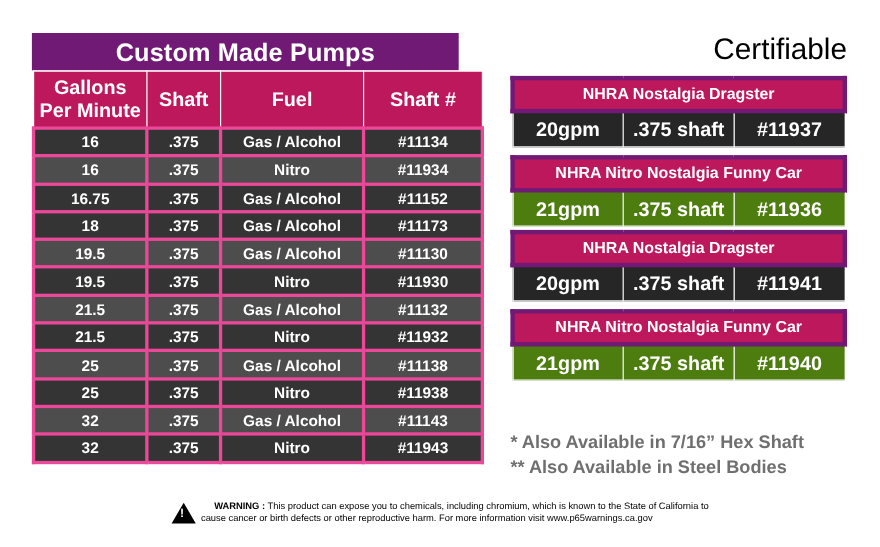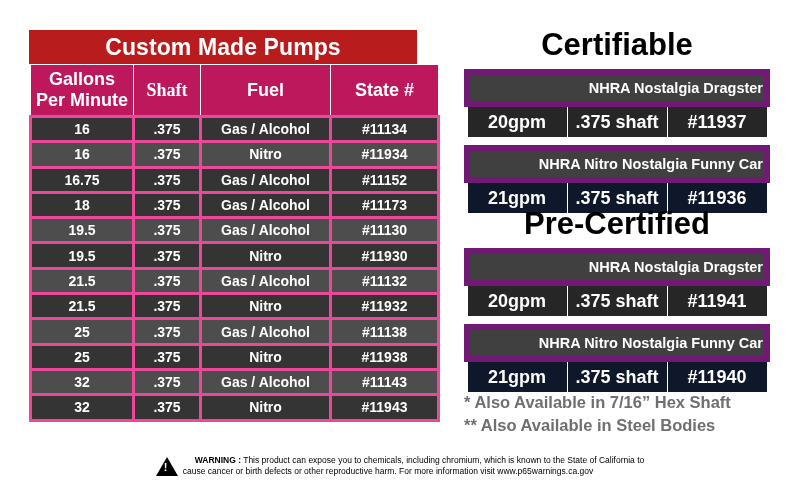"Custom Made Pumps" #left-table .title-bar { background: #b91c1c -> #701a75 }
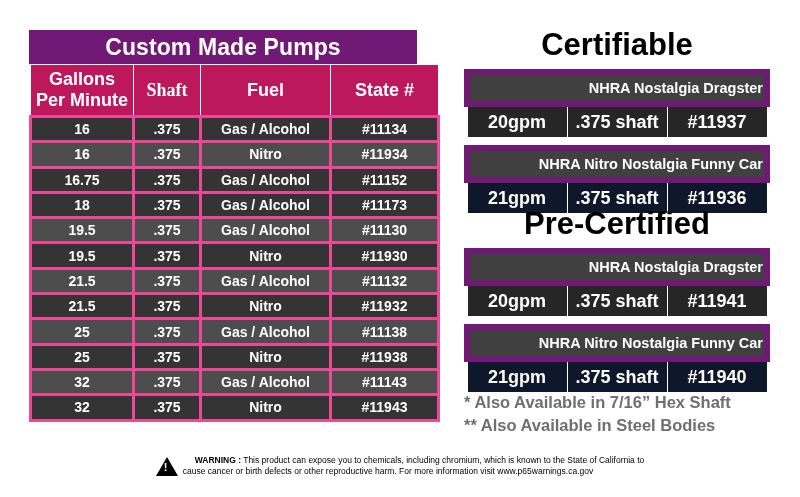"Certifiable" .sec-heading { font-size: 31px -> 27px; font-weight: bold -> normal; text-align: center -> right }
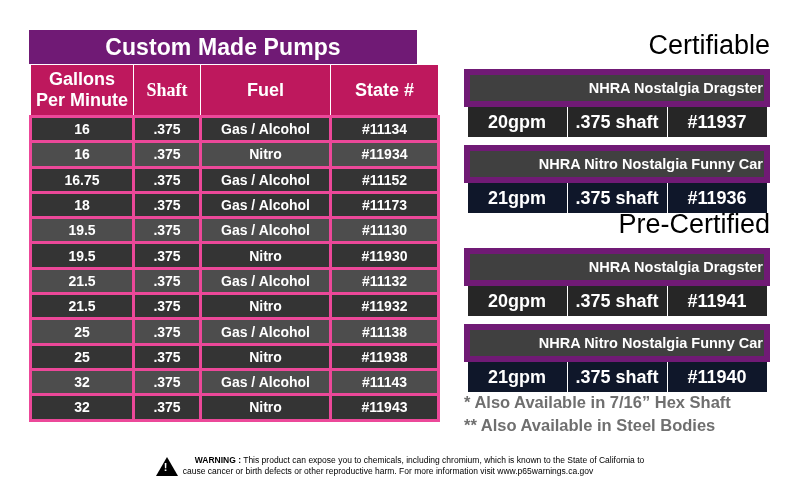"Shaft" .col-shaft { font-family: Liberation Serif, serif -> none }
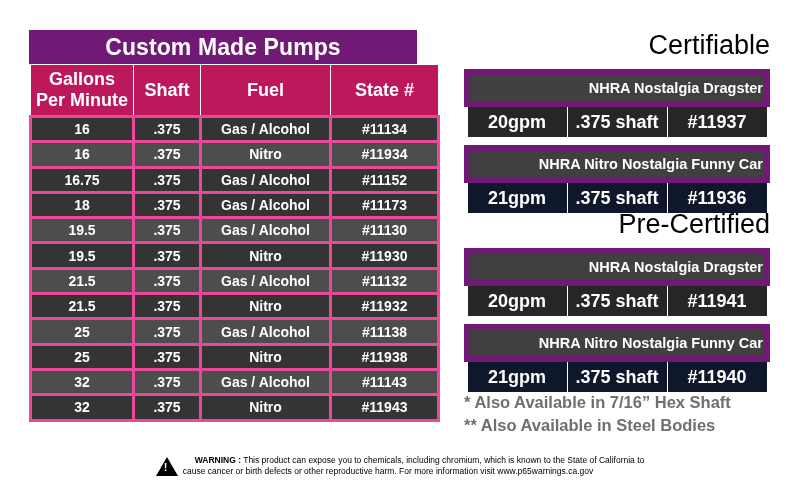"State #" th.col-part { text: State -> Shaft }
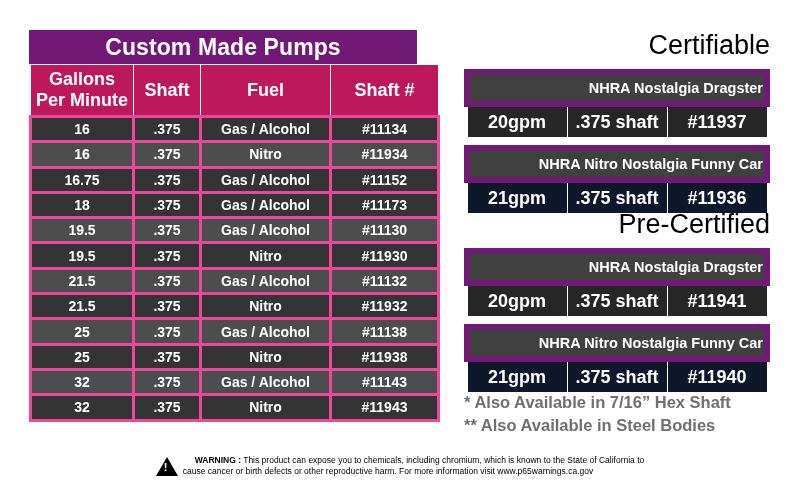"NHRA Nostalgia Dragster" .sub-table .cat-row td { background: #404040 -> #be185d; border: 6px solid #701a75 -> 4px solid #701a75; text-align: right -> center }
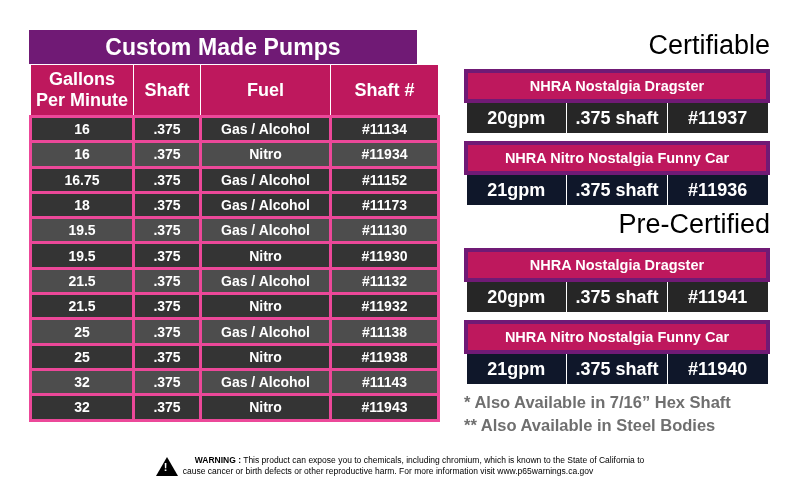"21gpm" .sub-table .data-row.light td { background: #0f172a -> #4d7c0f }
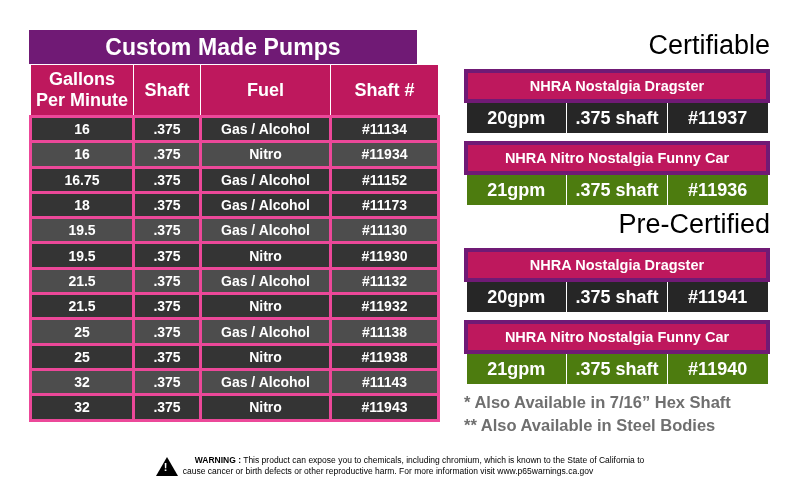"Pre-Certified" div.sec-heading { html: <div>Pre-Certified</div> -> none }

---

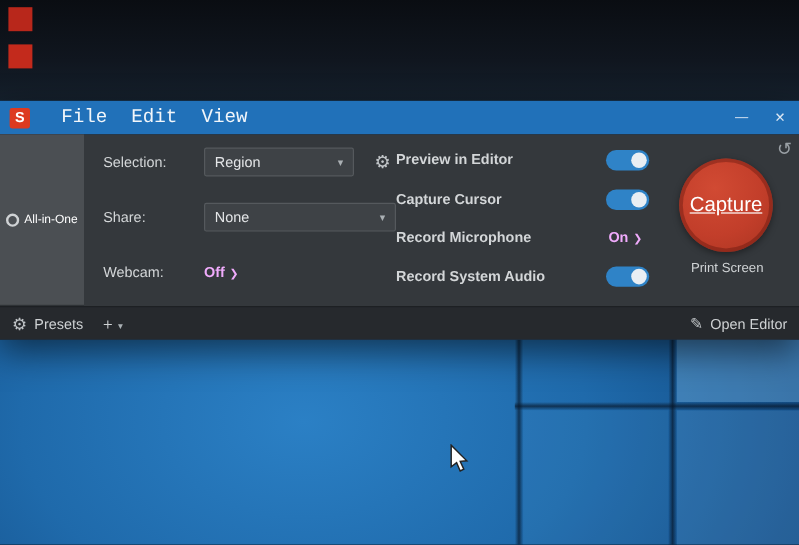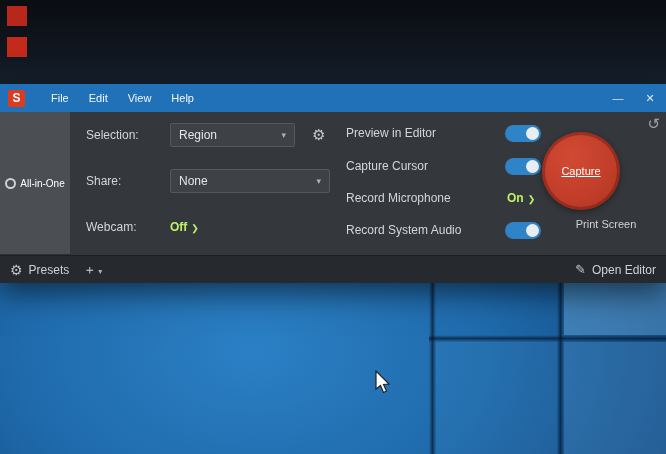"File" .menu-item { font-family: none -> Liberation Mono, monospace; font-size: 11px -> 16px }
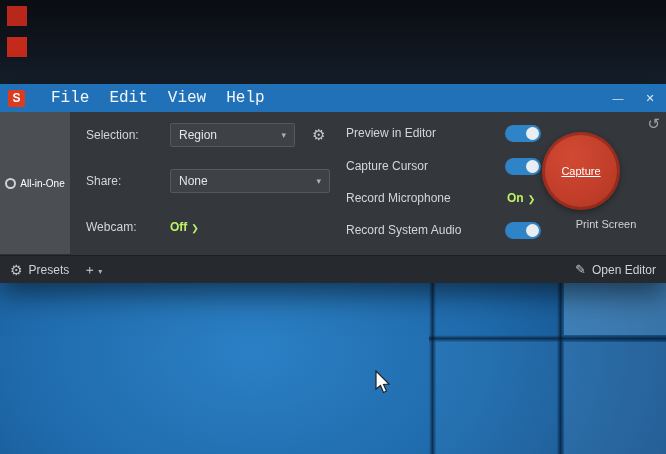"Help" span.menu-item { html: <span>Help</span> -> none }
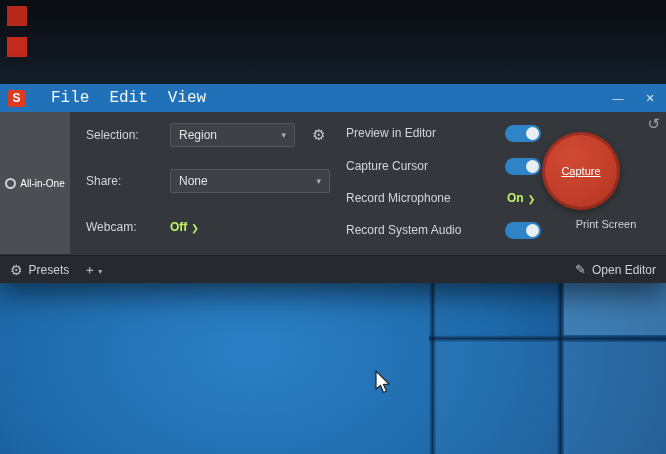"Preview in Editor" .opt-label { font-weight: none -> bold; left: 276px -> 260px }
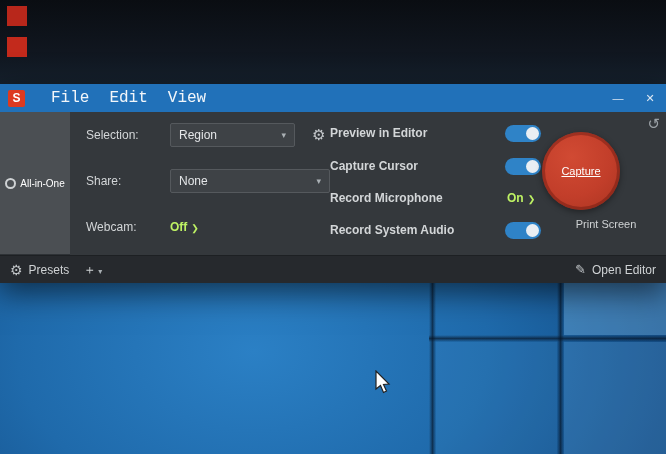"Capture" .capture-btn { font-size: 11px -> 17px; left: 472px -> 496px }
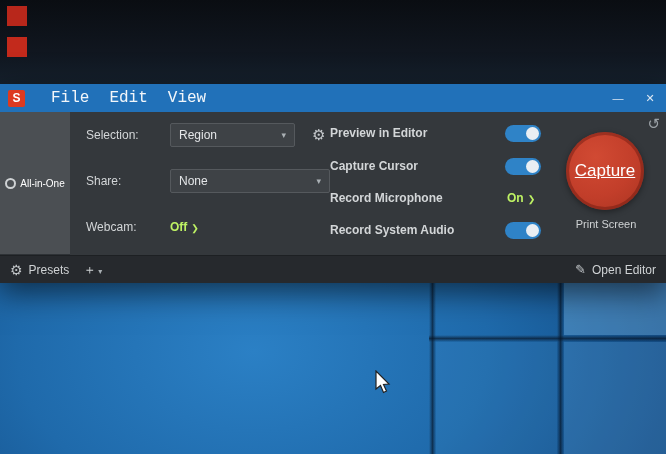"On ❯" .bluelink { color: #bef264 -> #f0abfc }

* * *

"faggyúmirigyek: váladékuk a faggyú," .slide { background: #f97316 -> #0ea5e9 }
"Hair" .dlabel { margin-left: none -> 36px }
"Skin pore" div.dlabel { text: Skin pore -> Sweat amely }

◆ **TASK STATEMENT**
Copy exactly the part of the material above that opens with the line containing "background: #b91c1c ->" and closes with the line containing "html: <div>Pre-Certified</div> ->", ends included. Drop the images.

◆ **WRITTEN SOLUTION**
"Custom Made Pumps" #left-table .title-bar { background: #b91c1c -> #701a75 }
"Certifiable" .sec-heading { font-size: 31px -> 27px; font-weight: bold -> normal; text-align: center -> right }
"Shaft" .col-shaft { font-family: Liberation Serif, serif -> none }
"State #" th.col-part { text: State -> Shaft }
"NHRA Nostalgia Dragster" .sub-table .cat-row td { background: #404040 -> #be185d; border: 6px solid #701a75 -> 4px solid #701a75; text-align: right -> center }
"21gpm" .sub-table .data-row.light td { background: #0f172a -> #4d7c0f }
"Pre-Certified" div.sec-heading { html: <div>Pre-Certified</div> -> none }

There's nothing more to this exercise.